◆ Your objective
Please output the entries below exactly as they are.

===== Input for this task

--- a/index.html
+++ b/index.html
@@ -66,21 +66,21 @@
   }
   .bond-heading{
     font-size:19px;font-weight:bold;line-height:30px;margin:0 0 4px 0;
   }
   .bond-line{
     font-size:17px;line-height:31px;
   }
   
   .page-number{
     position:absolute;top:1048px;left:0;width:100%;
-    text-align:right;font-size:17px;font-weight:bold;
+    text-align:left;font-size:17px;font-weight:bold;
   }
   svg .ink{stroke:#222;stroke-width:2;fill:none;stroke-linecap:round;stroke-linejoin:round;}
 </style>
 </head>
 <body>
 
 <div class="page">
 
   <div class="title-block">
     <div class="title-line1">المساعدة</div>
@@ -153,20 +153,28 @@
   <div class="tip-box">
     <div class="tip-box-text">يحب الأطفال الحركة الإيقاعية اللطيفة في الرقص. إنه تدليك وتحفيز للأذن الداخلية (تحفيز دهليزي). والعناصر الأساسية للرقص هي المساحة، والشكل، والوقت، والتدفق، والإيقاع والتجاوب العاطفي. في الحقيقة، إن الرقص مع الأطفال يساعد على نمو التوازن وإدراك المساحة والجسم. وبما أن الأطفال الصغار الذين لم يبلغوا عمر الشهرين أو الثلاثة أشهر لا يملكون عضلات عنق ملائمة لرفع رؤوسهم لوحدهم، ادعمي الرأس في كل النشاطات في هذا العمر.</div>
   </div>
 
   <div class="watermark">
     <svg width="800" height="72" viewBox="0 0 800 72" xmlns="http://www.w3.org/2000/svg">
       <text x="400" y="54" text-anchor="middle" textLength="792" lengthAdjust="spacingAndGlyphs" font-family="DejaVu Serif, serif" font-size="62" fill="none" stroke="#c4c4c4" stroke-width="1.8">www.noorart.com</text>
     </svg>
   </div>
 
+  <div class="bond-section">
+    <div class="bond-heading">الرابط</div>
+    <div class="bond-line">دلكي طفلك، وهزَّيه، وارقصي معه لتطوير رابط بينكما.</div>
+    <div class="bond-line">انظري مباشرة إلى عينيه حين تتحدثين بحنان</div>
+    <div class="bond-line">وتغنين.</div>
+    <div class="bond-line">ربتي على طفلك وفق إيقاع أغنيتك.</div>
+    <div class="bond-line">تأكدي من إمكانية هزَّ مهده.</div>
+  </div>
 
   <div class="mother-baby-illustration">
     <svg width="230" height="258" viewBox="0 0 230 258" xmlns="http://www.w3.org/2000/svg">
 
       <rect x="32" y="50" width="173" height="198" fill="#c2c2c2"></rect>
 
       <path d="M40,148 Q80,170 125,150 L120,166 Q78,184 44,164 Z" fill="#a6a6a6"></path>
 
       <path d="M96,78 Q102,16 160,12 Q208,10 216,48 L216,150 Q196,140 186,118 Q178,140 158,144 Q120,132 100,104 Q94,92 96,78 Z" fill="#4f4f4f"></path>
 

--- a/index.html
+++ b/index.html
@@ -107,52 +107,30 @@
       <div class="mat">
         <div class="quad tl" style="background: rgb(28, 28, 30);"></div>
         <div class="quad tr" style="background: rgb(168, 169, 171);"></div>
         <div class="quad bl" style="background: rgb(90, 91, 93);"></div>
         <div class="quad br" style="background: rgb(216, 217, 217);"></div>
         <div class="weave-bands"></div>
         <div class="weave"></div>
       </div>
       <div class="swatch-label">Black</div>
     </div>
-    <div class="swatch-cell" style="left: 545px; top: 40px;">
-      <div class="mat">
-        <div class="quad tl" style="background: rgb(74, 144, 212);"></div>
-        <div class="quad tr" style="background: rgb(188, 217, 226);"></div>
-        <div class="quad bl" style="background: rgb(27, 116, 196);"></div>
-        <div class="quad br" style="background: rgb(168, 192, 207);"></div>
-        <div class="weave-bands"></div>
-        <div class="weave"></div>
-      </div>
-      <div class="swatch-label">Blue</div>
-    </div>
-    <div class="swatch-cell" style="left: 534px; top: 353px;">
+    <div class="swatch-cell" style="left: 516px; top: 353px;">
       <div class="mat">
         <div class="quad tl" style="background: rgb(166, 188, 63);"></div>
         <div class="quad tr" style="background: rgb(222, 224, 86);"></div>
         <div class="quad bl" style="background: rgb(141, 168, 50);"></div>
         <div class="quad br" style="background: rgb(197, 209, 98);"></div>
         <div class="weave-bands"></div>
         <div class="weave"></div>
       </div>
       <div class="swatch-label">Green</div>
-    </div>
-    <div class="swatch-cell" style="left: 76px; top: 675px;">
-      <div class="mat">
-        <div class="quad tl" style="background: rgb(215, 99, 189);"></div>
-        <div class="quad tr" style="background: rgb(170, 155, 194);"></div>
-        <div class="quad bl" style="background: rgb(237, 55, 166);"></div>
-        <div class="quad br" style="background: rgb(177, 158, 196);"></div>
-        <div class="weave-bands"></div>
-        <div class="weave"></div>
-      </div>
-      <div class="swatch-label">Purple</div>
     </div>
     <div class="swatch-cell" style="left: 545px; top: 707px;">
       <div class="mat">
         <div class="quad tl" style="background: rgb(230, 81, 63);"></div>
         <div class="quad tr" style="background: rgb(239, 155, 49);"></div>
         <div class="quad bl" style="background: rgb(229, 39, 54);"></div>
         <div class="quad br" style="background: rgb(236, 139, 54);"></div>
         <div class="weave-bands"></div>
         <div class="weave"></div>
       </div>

==========

◆ Finished exercise
--- a/index.html
+++ b/index.html
@@ -66,21 +66,21 @@
   }
   .bond-heading{
     font-size:19px;font-weight:bold;line-height:30px;margin:0 0 4px 0;
   }
   .bond-line{
     font-size:17px;line-height:31px;
   }
   
   .page-number{
     position:absolute;top:1048px;left:0;width:100%;
-    text-align:right;font-size:17px;font-weight:bold;
+    text-align:left;font-size:17px;font-weight:bold;
   }
   svg .ink{stroke:#222;stroke-width:2;fill:none;stroke-linecap:round;stroke-linejoin:round;}
 </style>
 </head>
 <body>
 
 <div class="page">
 
   <div class="title-block">
     <div class="title-line1">المساعدة</div>
@@ -153,20 +153,28 @@
   <div class="tip-box">
     <div class="tip-box-text">يحب الأطفال الحركة الإيقاعية اللطيفة في الرقص. إنه تدليك وتحفيز للأذن الداخلية (تحفيز دهليزي). والعناصر الأساسية للرقص هي المساحة، والشكل، والوقت، والتدفق، والإيقاع والتجاوب العاطفي. في الحقيقة، إن الرقص مع الأطفال يساعد على نمو التوازن وإدراك المساحة والجسم. وبما أن الأطفال الصغار الذين لم يبلغوا عمر الشهرين أو الثلاثة أشهر لا يملكون عضلات عنق ملائمة لرفع رؤوسهم لوحدهم، ادعمي الرأس في كل النشاطات في هذا العمر.</div>
   </div>
 
   <div class="watermark">
     <svg width="800" height="72" viewBox="0 0 800 72" xmlns="http://www.w3.org/2000/svg">
       <text x="400" y="54" text-anchor="middle" textLength="792" lengthAdjust="spacingAndGlyphs" font-family="DejaVu Serif, serif" font-size="62" fill="none" stroke="#c4c4c4" stroke-width="1.8">www.noorart.com</text>
     </svg>
   </div>
 
+  <div class="bond-section">
+    <div class="bond-heading">الرابط</div>
+    <div class="bond-line">دلكي طفلك، وهزَّيه، وارقصي معه لتطوير رابط بينكما.</div>
+    <div class="bond-line">انظري مباشرة إلى عينيه حين تتحدثين بحنان</div>
+    <div class="bond-line">وتغنين.</div>
+    <div class="bond-line">ربتي على طفلك وفق إيقاع أغنيتك.</div>
+    <div class="bond-line">تأكدي من إمكانية هزَّ مهده.</div>
+  </div>
 
   <div class="mother-baby-illustration">
     <svg width="230" height="258" viewBox="0 0 230 258" xmlns="http://www.w3.org/2000/svg">
 
       <rect x="32" y="50" width="173" height="198" fill="#c2c2c2"></rect>
 
       <path d="M40,148 Q80,170 125,150 L120,166 Q78,184 44,164 Z" fill="#a6a6a6"></path>
 
       <path d="M96,78 Q102,16 160,12 Q208,10 216,48 L216,150 Q196,140 186,118 Q178,140 158,144 Q120,132 100,104 Q94,92 96,78 Z" fill="#4f4f4f"></path>
 

--- a/index.html
+++ b/index.html
@@ -107,52 +107,30 @@
       <div class="mat">
         <div class="quad tl" style="background: rgb(28, 28, 30);"></div>
         <div class="quad tr" style="background: rgb(168, 169, 171);"></div>
         <div class="quad bl" style="background: rgb(90, 91, 93);"></div>
         <div class="quad br" style="background: rgb(216, 217, 217);"></div>
         <div class="weave-bands"></div>
         <div class="weave"></div>
       </div>
       <div class="swatch-label">Black</div>
     </div>
-    <div class="swatch-cell" style="left: 545px; top: 40px;">
-      <div class="mat">
-        <div class="quad tl" style="background: rgb(74, 144, 212);"></div>
-        <div class="quad tr" style="background: rgb(188, 217, 226);"></div>
-        <div class="quad bl" style="background: rgb(27, 116, 196);"></div>
-        <div class="quad br" style="background: rgb(168, 192, 207);"></div>
-        <div class="weave-bands"></div>
-        <div class="weave"></div>
-      </div>
-      <div class="swatch-label">Blue</div>
-    </div>
-    <div class="swatch-cell" style="left: 534px; top: 353px;">
+    <div class="swatch-cell" style="left: 516px; top: 353px;">
       <div class="mat">
         <div class="quad tl" style="background: rgb(166, 188, 63);"></div>
         <div class="quad tr" style="background: rgb(222, 224, 86);"></div>
         <div class="quad bl" style="background: rgb(141, 168, 50);"></div>
         <div class="quad br" style="background: rgb(197, 209, 98);"></div>
         <div class="weave-bands"></div>
         <div class="weave"></div>
       </div>
       <div class="swatch-label">Green</div>
-    </div>
-    <div class="swatch-cell" style="left: 76px; top: 675px;">
-      <div class="mat">
-        <div class="quad tl" style="background: rgb(215, 99, 189);"></div>
-        <div class="quad tr" style="background: rgb(170, 155, 194);"></div>
-        <div class="quad bl" style="background: rgb(237, 55, 166);"></div>
-        <div class="quad br" style="background: rgb(177, 158, 196);"></div>
-        <div class="weave-bands"></div>
-        <div class="weave"></div>
-      </div>
-      <div class="swatch-label">Purple</div>
     </div>
     <div class="swatch-cell" style="left: 545px; top: 707px;">
       <div class="mat">
         <div class="quad tl" style="background: rgb(230, 81, 63);"></div>
         <div class="quad tr" style="background: rgb(239, 155, 49);"></div>
         <div class="quad bl" style="background: rgb(229, 39, 54);"></div>
         <div class="quad br" style="background: rgb(236, 139, 54);"></div>
         <div class="weave-bands"></div>
         <div class="weave"></div>
       </div>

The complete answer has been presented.